To do: The material below includes pictures; leave them out and return only the lines between the line containing "html: <div> <div>*Swellendam</div>" and the line containing "padding-left: 6px ->", inclusive, word for word.

Records shown:
━━━━━━━━━━

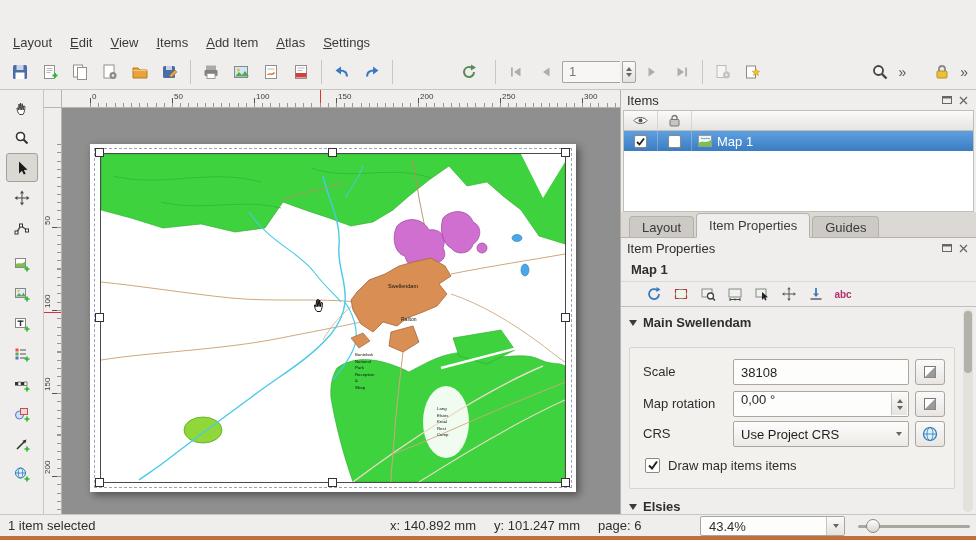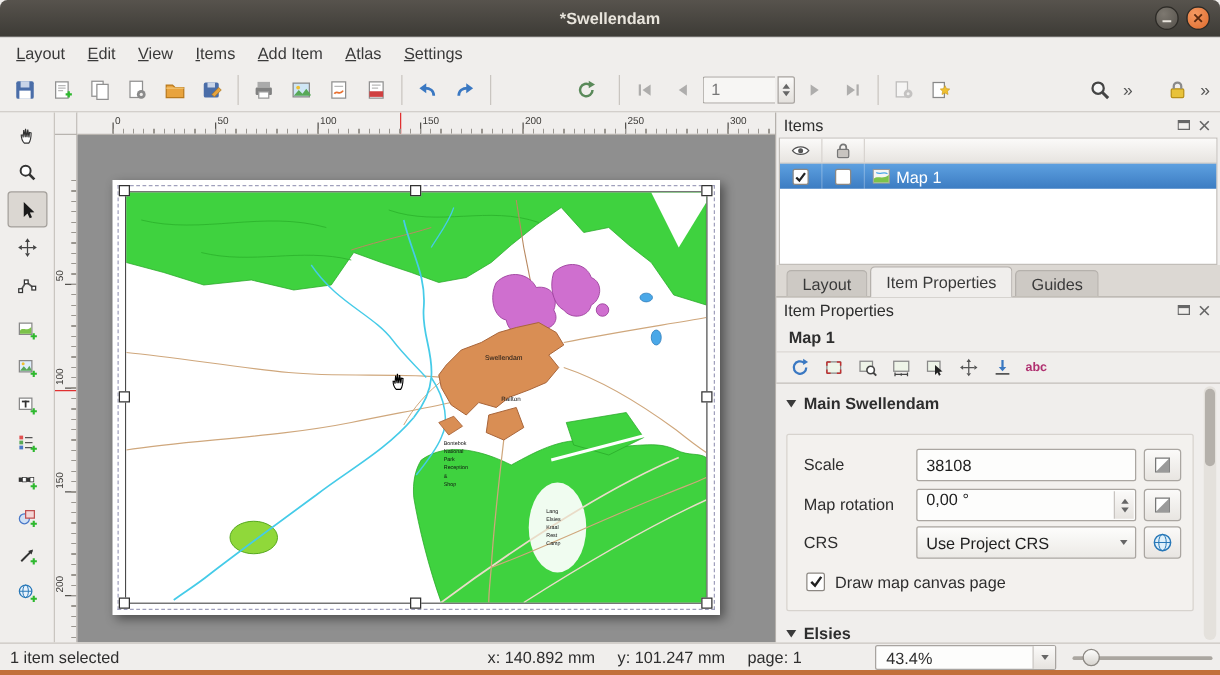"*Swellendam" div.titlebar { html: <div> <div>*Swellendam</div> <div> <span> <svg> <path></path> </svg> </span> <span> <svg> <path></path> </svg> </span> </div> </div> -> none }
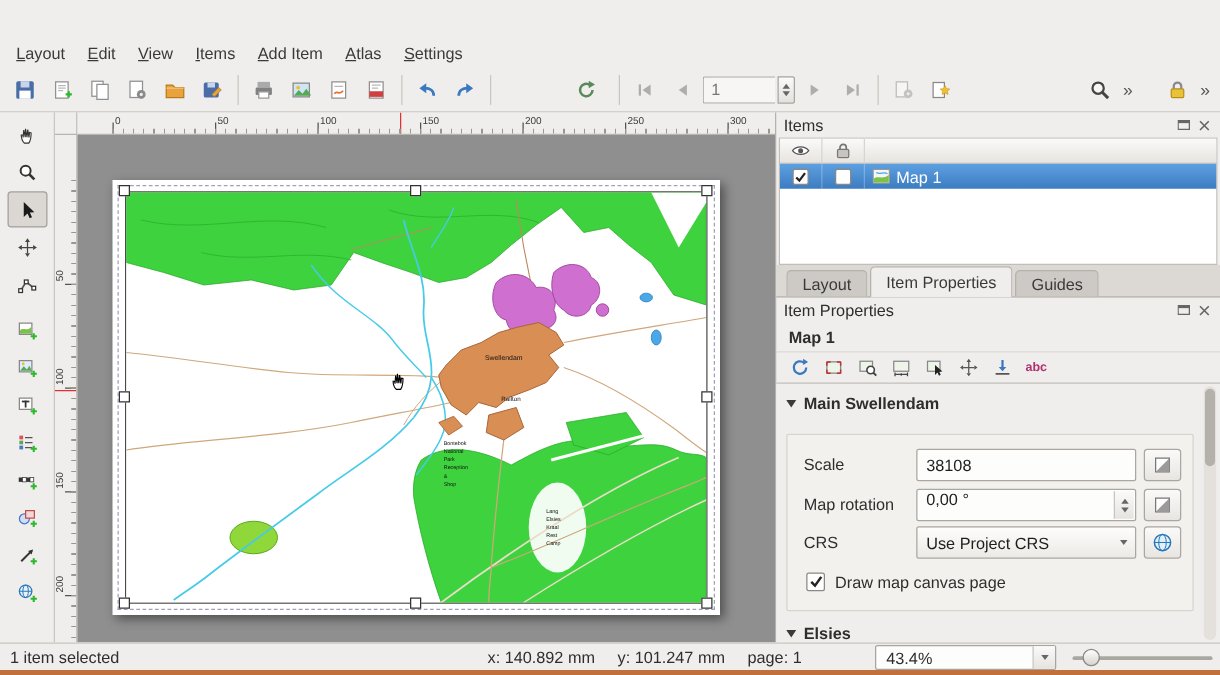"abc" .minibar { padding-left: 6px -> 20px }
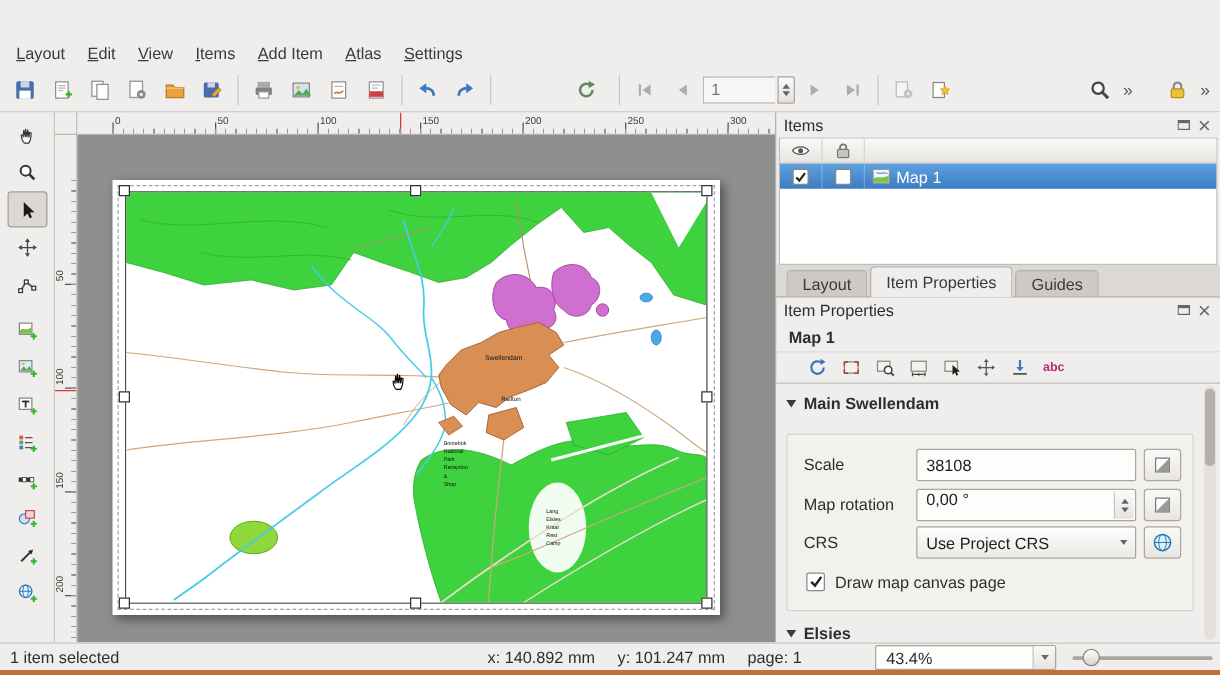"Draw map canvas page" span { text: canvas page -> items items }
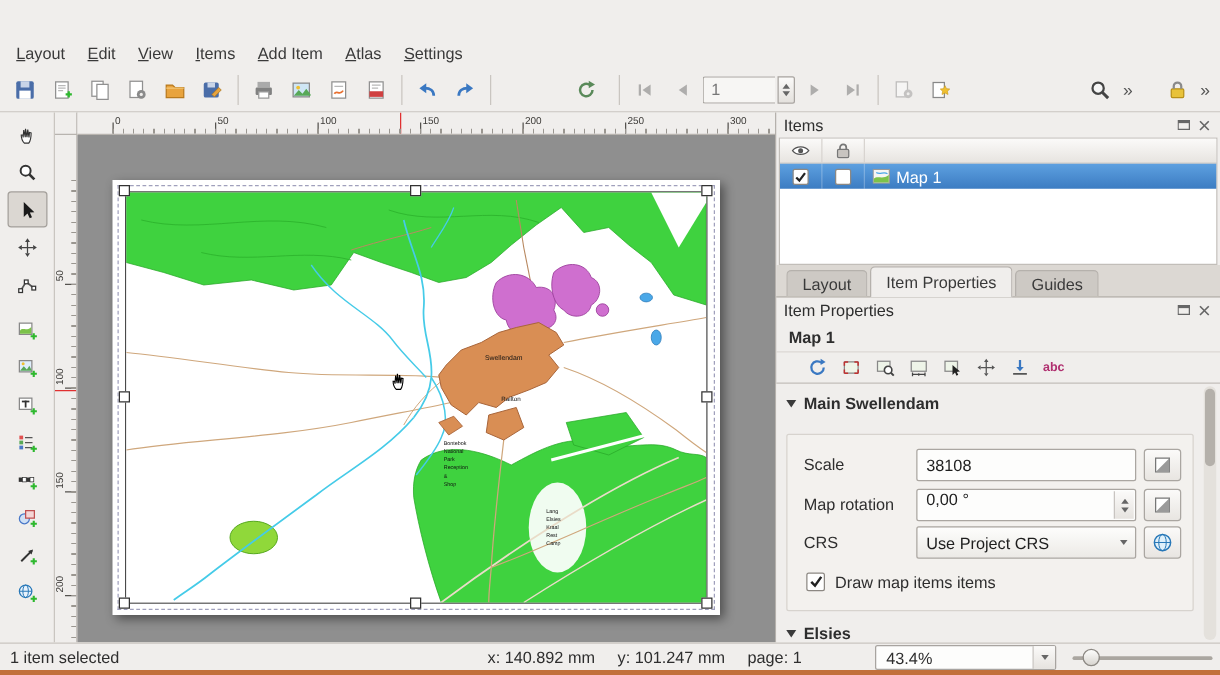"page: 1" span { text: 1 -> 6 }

━━━━━━━━━━

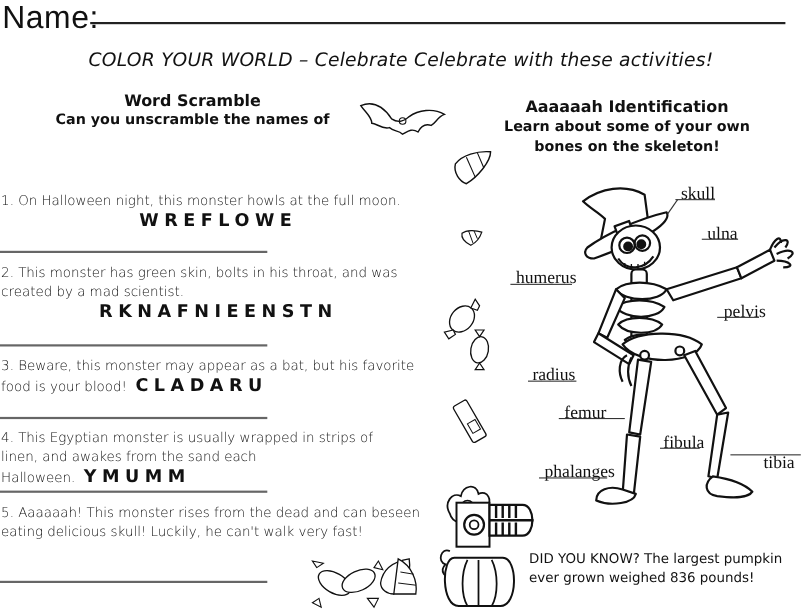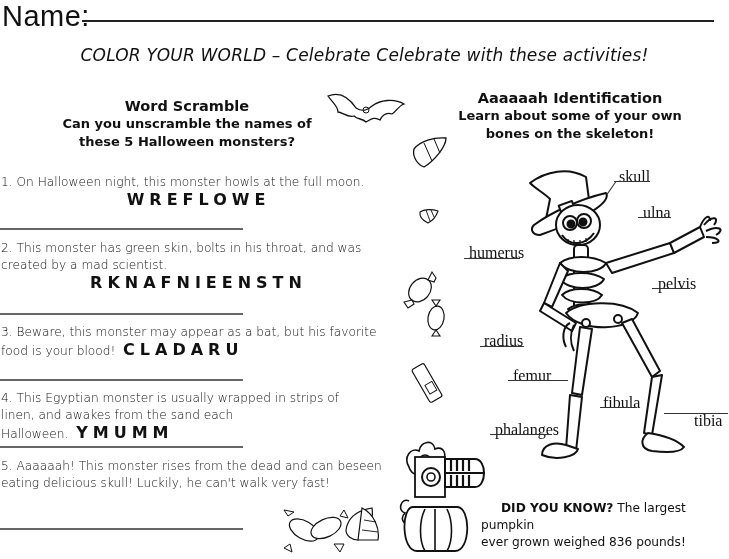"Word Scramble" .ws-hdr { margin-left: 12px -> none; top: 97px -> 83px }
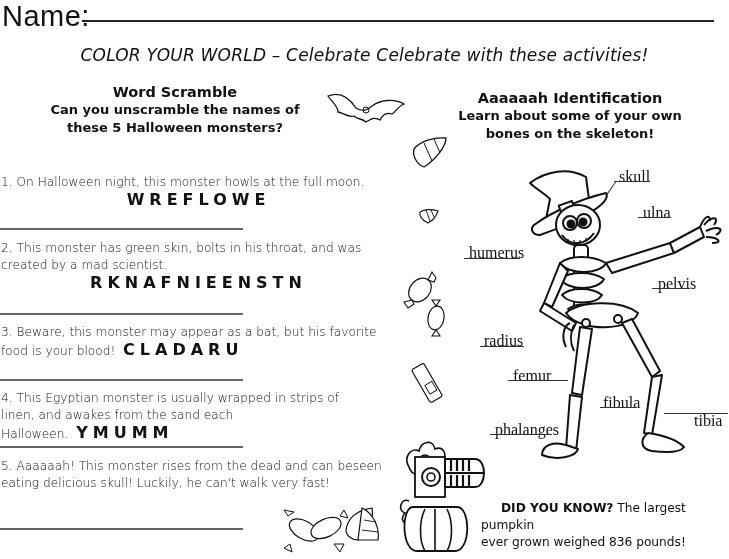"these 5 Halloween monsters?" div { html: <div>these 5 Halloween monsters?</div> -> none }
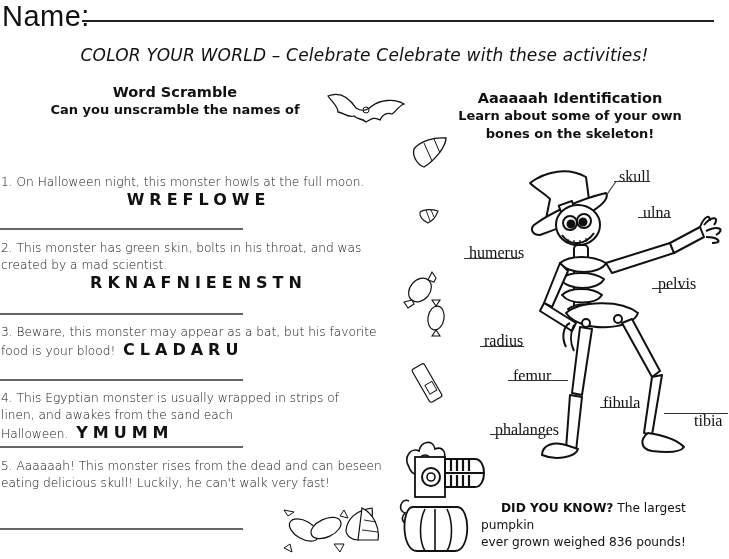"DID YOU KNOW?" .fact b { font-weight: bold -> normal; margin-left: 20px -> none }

━━━━━━━━━━

Answer space:
"*Swellendam" div.titlebar { html: <div> <div>*Swellendam</div> <div> <span> <svg> <path></path> </svg> </span> <span> <svg> <path></path> </svg> </span> </div> </div> -> none }
"abc" .minibar { padding-left: 6px -> 20px }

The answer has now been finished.